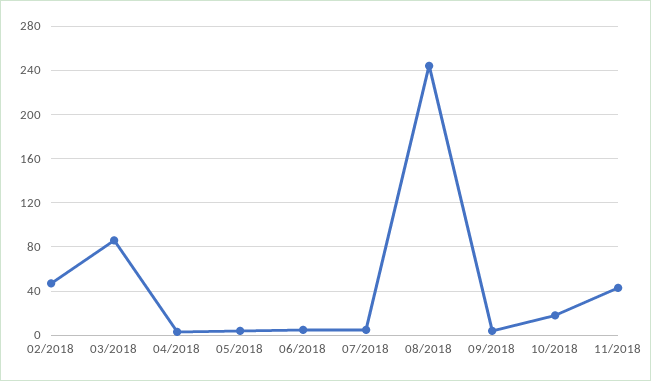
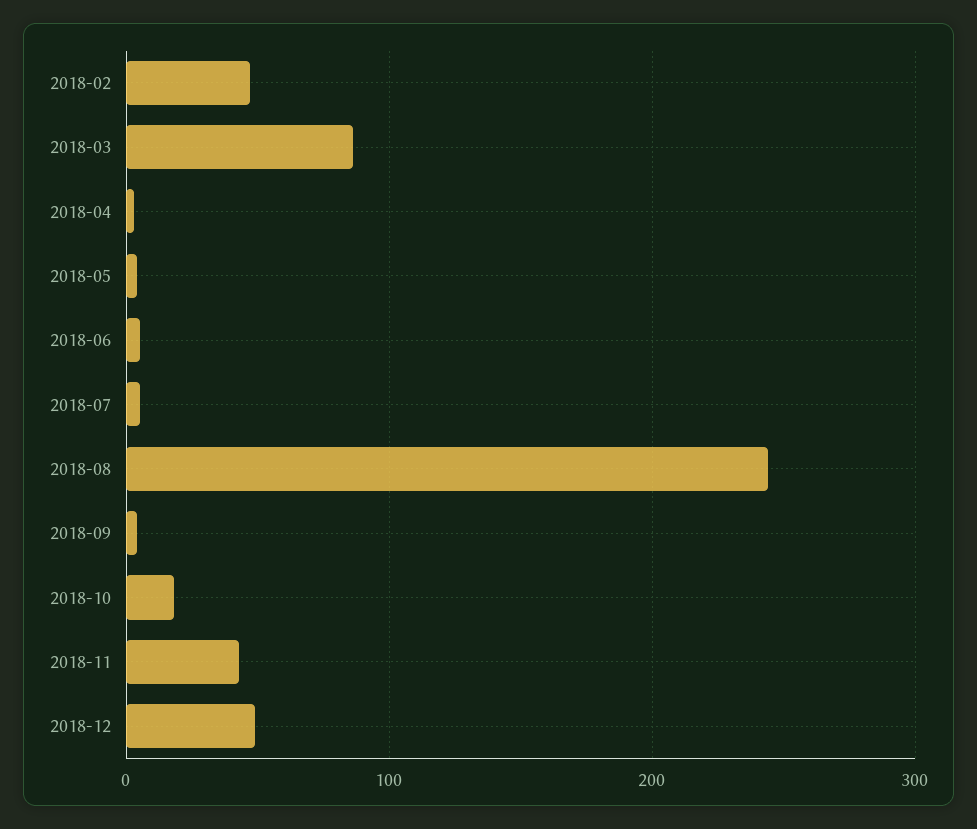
2018-12: none -> 50

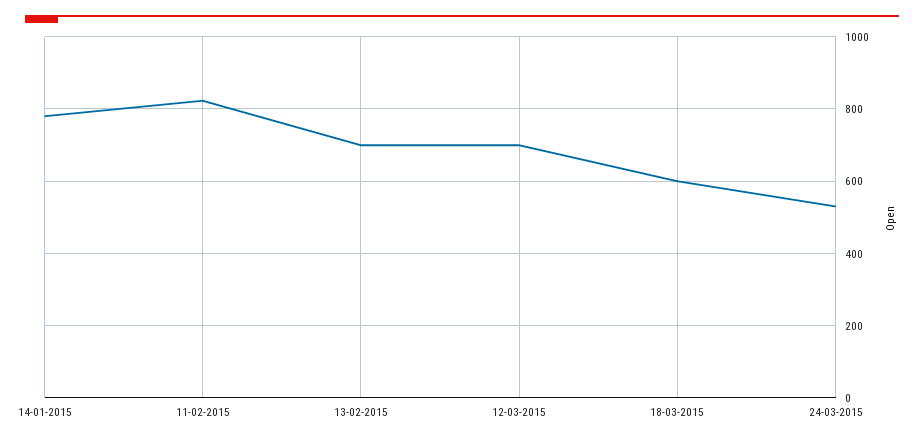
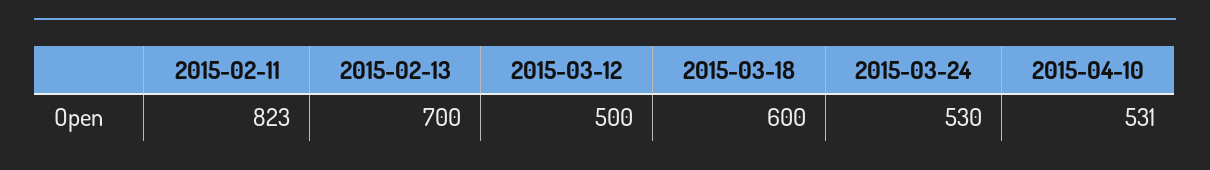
14-01-2015: 780 -> none
12-03-2015: 700 -> 500
2015-04-10: none -> 531

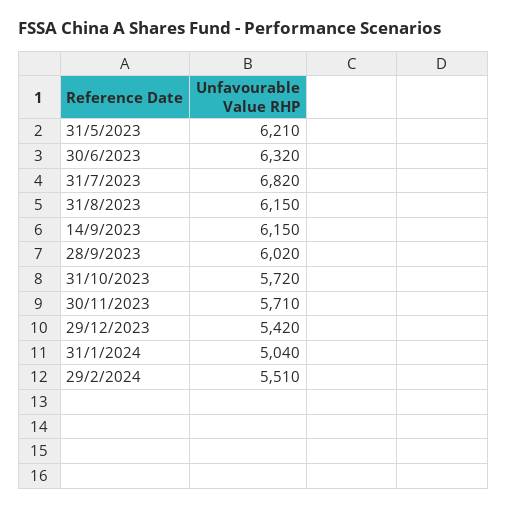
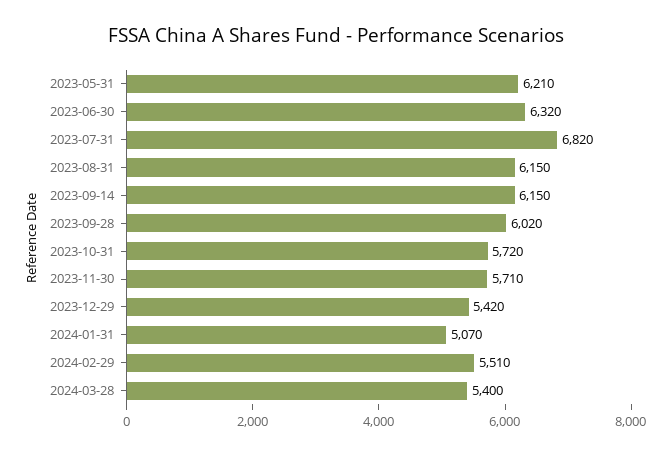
31/1/2024: 5040 -> 5070
2024-03-28: none -> 5400

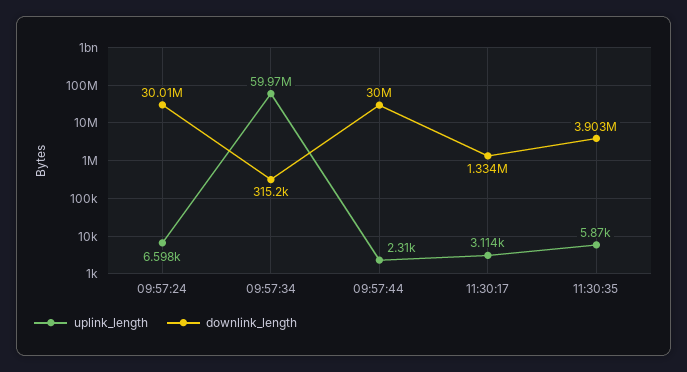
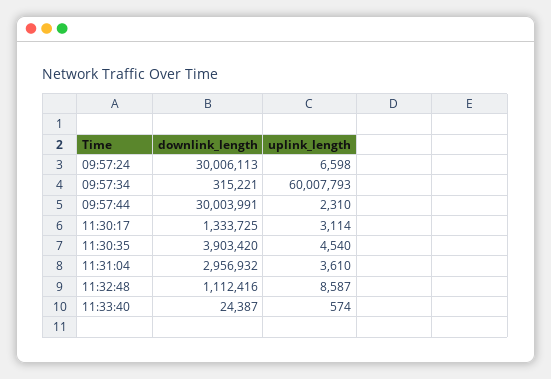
uplink_length, 09:57:34: 59970000 -> 60007793
uplink_length, 11:30:35: 5870 -> 4540
downlink_length, 11:31:04: none -> 2956932
uplink_length, 11:31:04: none -> 3610
downlink_length, 11:32:48: none -> 1112416
uplink_length, 11:32:48: none -> 8587
downlink_length, 11:33:40: none -> 24387
uplink_length, 11:33:40: none -> 574

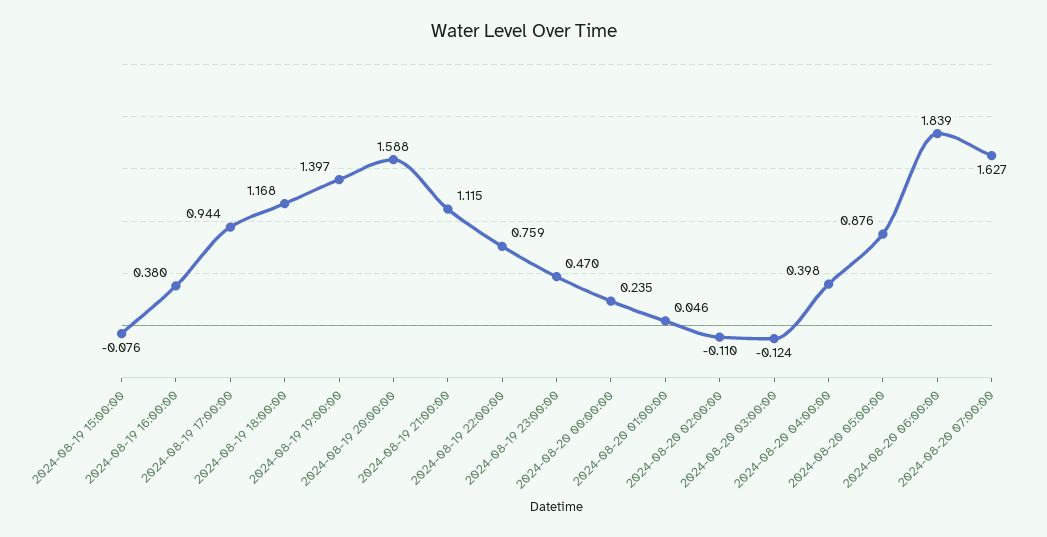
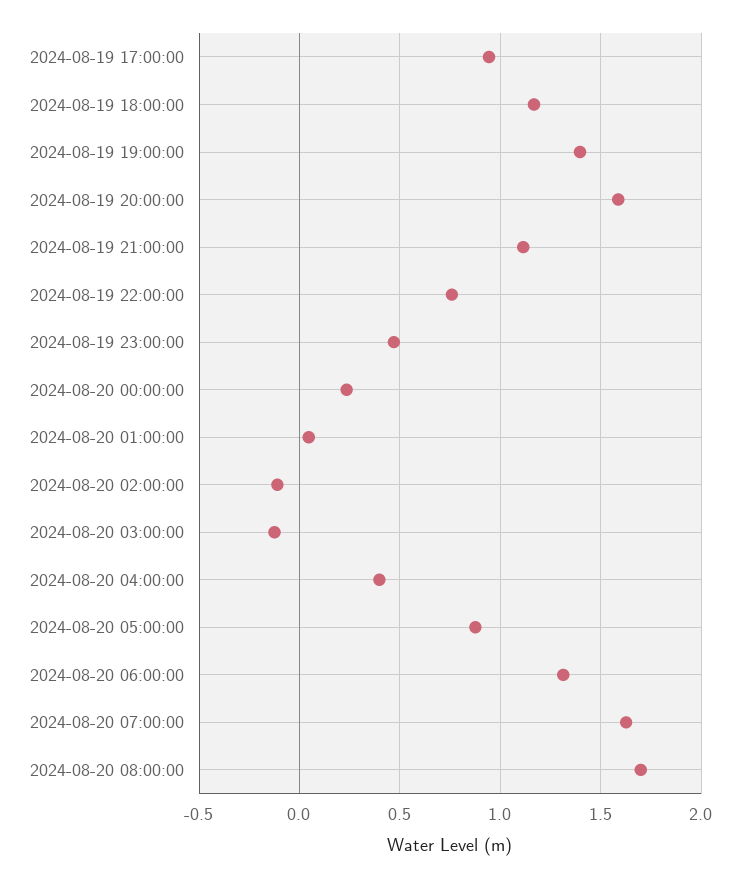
2024-08-19 15:00:00: -0.076 -> none
2024-08-19 16:00:00: 0.38 -> none
2024-08-20 06:00:00: 1.839 -> 1.3
2024-08-20 08:00:00: none -> 1.7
::::::::::
## What this task involves:
Leave the pictures out and print every record exactly.

## Exercise answer:
2018-12: none -> 50

14-01-2015: 780 -> none
12-03-2015: 700 -> 500
2015-04-10: none -> 531

31/1/2024: 5040 -> 5070
2024-03-28: none -> 5400

uplink_length, 09:57:34: 59970000 -> 60007793
uplink_length, 11:30:35: 5870 -> 4540
downlink_length, 11:31:04: none -> 2956932
uplink_length, 11:31:04: none -> 3610
downlink_length, 11:32:48: none -> 1112416
uplink_length, 11:32:48: none -> 8587
downlink_length, 11:33:40: none -> 24387
uplink_length, 11:33:40: none -> 574

2024-08-19 15:00:00: -0.076 -> none
2024-08-19 16:00:00: 0.38 -> none
2024-08-20 06:00:00: 1.839 -> 1.3
2024-08-20 08:00:00: none -> 1.7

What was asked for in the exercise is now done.